Café Artimaña, Puerto Natales. 20.30.
The weather is fickle. It’s still pretty cold out, but it’s warmed up enough not to need more than two layers on when leaving the house. The snow has largely melted away in Puerto Natales and the surrounding countryside, revealing for the first time the vast golden fields of Patagonia. It’s always a bit sad when snow melts, like coming to the end of a very special story, but if the forecast is to be believed, it will be back tonight.
I still can’t believe my ridiculous lucky streak in timing this adventure to coincide with the very first snowfall of winter – and all the magic that followed, right up until the last throw of my expedition today.
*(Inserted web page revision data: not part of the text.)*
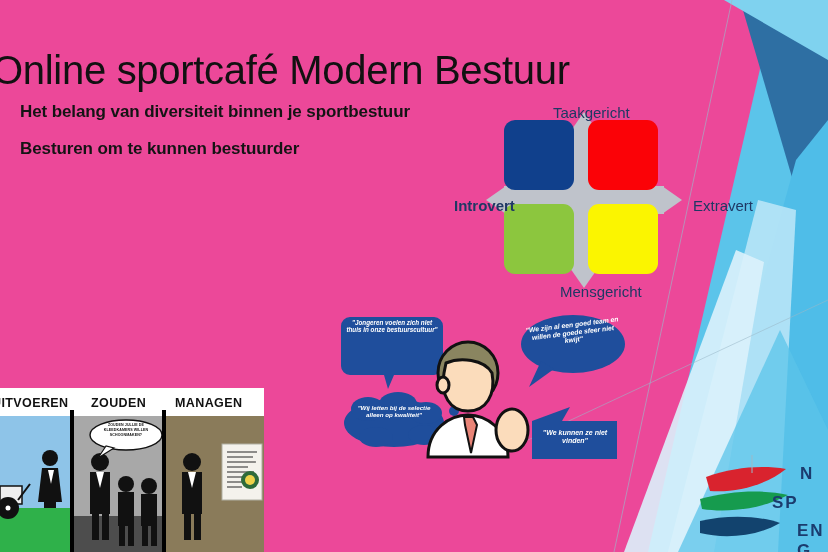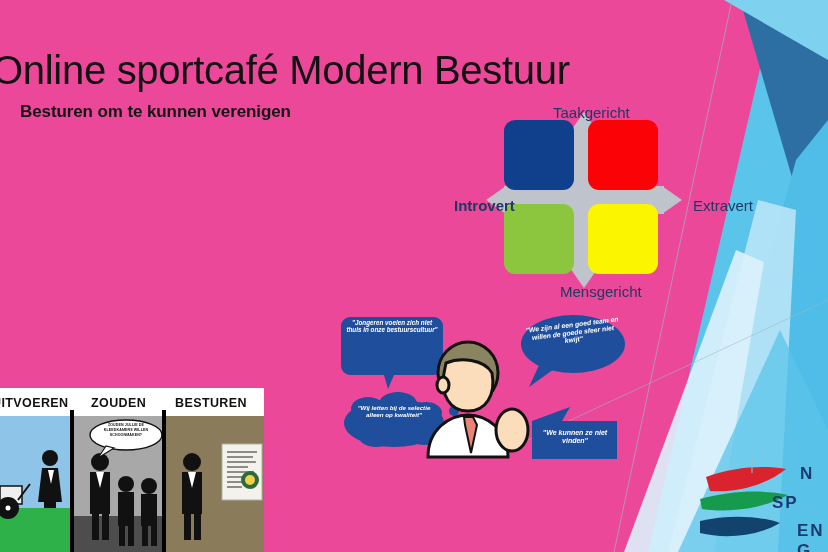"Het belang van diversiteit binnen" div.bullet { html: none -> <div>Het belang van diversiteit binnen je sportbestuur</div> }
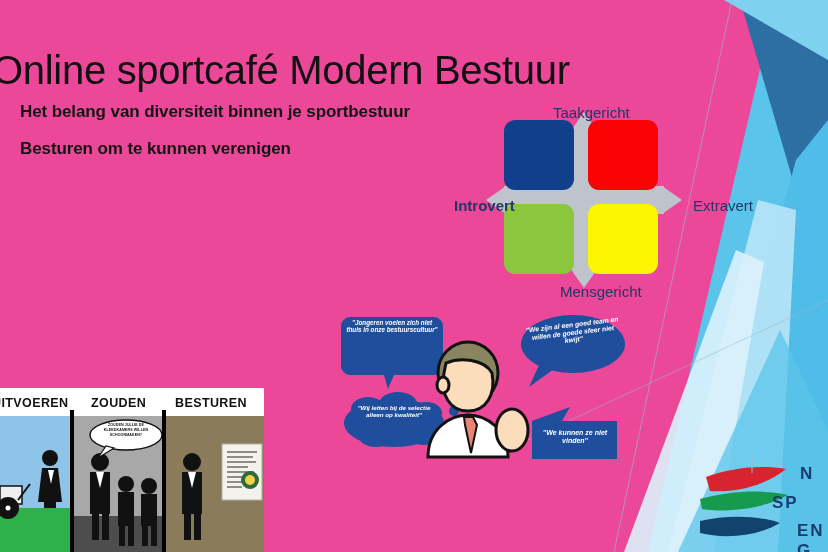"Besturen om te kunnen verenigen" div.bullet { text: verenigen -> bestuurder }
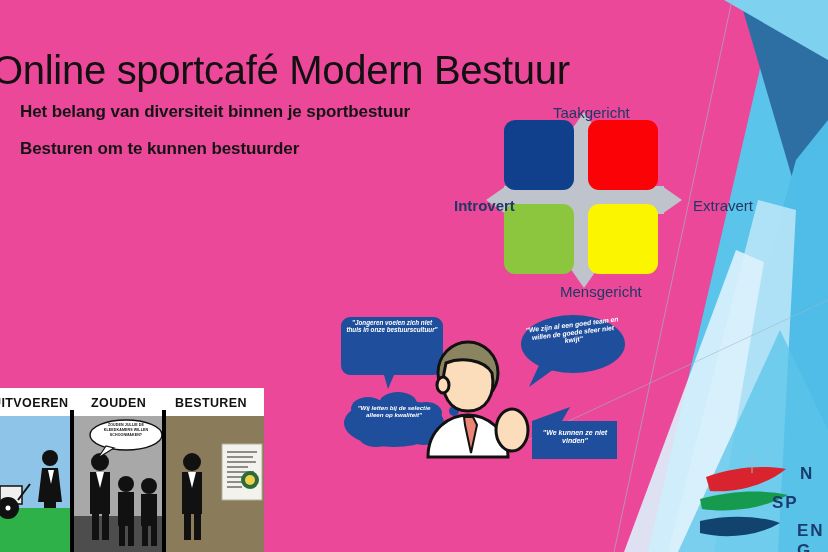"BESTUREN" div.panel-hdr { text: BESTUREN -> MANAGEN }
Right up to the wire.

Fabián picked me up just after seven thirty as usual and we set out into the darkness. Beaming his thermal camera to his phone, we spent much of the twilight hour searching for life in the snow. It was eerily quiet this morning. A single caracara was our only find, shivering in the cold at the side of the road.
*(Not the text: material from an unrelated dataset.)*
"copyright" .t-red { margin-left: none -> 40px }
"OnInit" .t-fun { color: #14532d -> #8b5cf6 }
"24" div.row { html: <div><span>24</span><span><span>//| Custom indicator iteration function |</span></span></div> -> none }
And not without reason: the temperature had dropped to a biting -10°C, worsened by the all consuming oblivion of a snowborn fog and an icy wind coming up off the lake. Even the lights of oncoming cars didn’t become visible until long after their engines were heard rumbling down the road.
We had quite a scare while looking for Escarcha and her cubs. The thermal camera picked up two glowing dots on the hillside not far from where we’d left them yesterday: one large, one small. One of the trackers went up into the fogbound hills to get a closer look and radioed in to confirm it was Escarcha and one cub. For a painful half hour, there was no sign of the second cub at all – until it came out from behind a rock where it had been hiding, much to everyone’s relief.
Winter may be beautiful, but it is terribly hard on the animals that live here – especially the young. Hopefully, Escarcha’s cubs make it through the winter so they can find territories of their own in this desolate idyll.
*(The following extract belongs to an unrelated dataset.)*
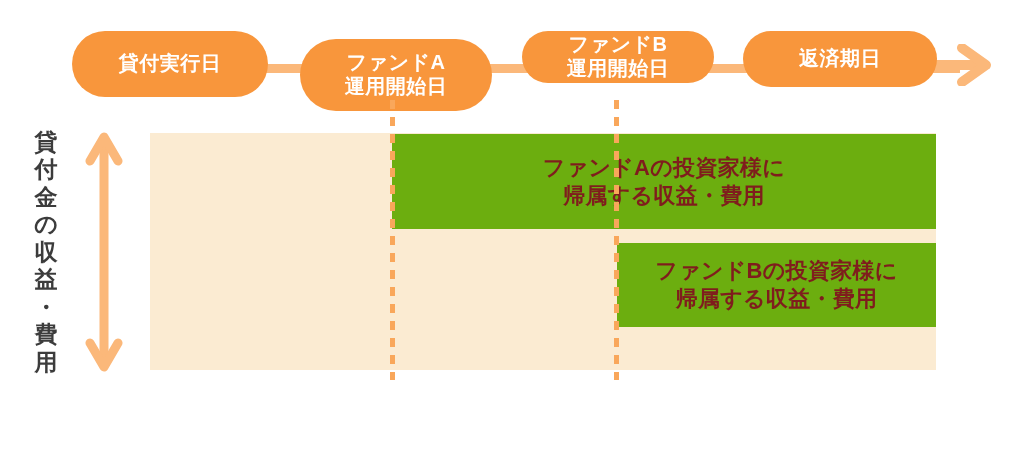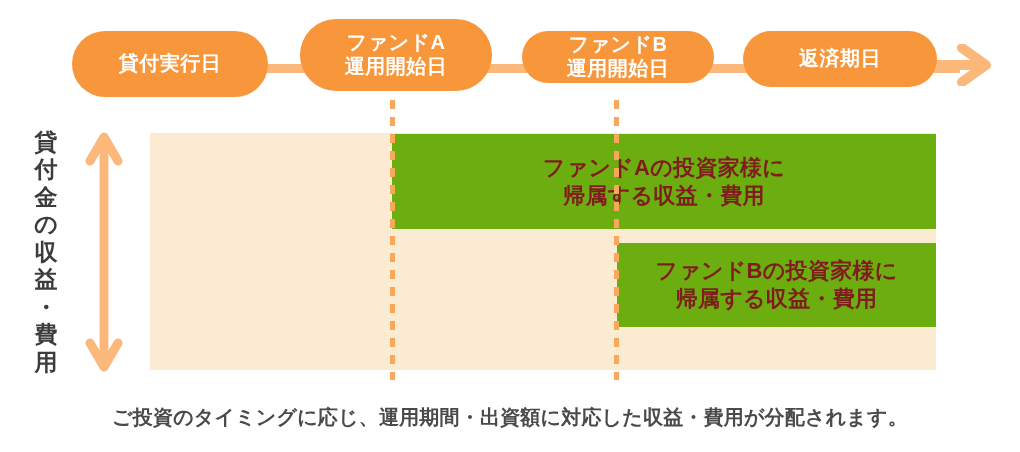"ファンドA" div.pill { top: 19px -> 39px }
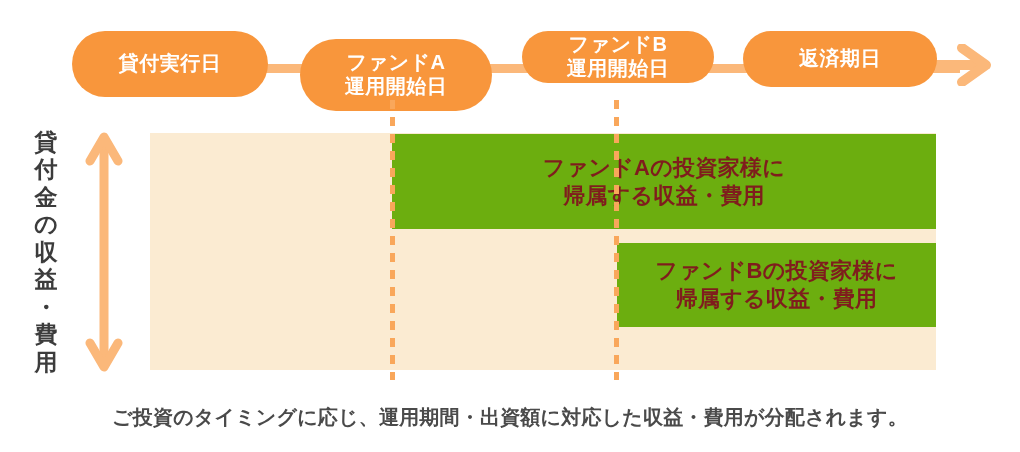"ご投資のタイミングに応じ、運用期間・出資額に対応した収益・費用が分配されます。" div.caption { html: <div>ご投資のタイミングに応じ、運用期間・出資額に対応した収益・費用が分配されます。</div> -> none }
Escarcha took her cubs higher up into the gloom, which showed no signs of lifting anytime soon. Fabián suggested an alternative itinerary up at Laguna Azul, on the eastern edge of the national park, so we left the fog and set back out into the brilliant light.
Laguna Azul offers a tremendous view of the world famous spires of Torres del Paine across the surface of its crystal waters, though they were more often shrouded in cloud than not.

The towers themselves are every bit as breathtaking as you have heard. Unlike Petra (which I was arguably less exposed to before I saw it) the Torres del Paine lose nothing in reality, despite the fact you’ve probably seen them a thousand times over on the covers of photography magazines, NatGeo special editions and South American travel guides. Glowing red and white in the morning light, they might be the exposed teeth of some ancient titan, or the thrones of South America’s lord of the skies, the condor.
Fanciful imaginings on my part. Paine is a Tehuelche word meaning “blue”, in honour of the colour of the peaks in the grey morning, or the icy glaciers that lay at its feet.

Fabián’s mission was to find a tucúquere, a Magellanic horned owl, or the more well-known Patagonian speciality, a Magellanic woodpecker. But the forests around Laguna Azul were silent – completely silent. We found another chunchito (pygmy owl) watching us from the top of a dead tree, along with a couple of colourful rayaditos, but the snowy forest showed no other signs of life.

Perhaps they were all hiding from the creature that left these tracks in the woods: an enormous male puma, whose trail we followed for about an hour as it weaved through the woods, occasionally doubling back to investigate the older trails of a couple of younger female pumas.

Out on the lake, I finally tracked down a creature I missed in Peru. We have grebes in Europe, but the huala or great grebe – the largest of its kind in the world – is a truly magnificent bird, reaching the size of a cormorant. Curiously, as I descended to the lake’s shore to get a closer look, it actually came closer to the shoreline rather than diving and emerging much further away, as grebes are inclined to do.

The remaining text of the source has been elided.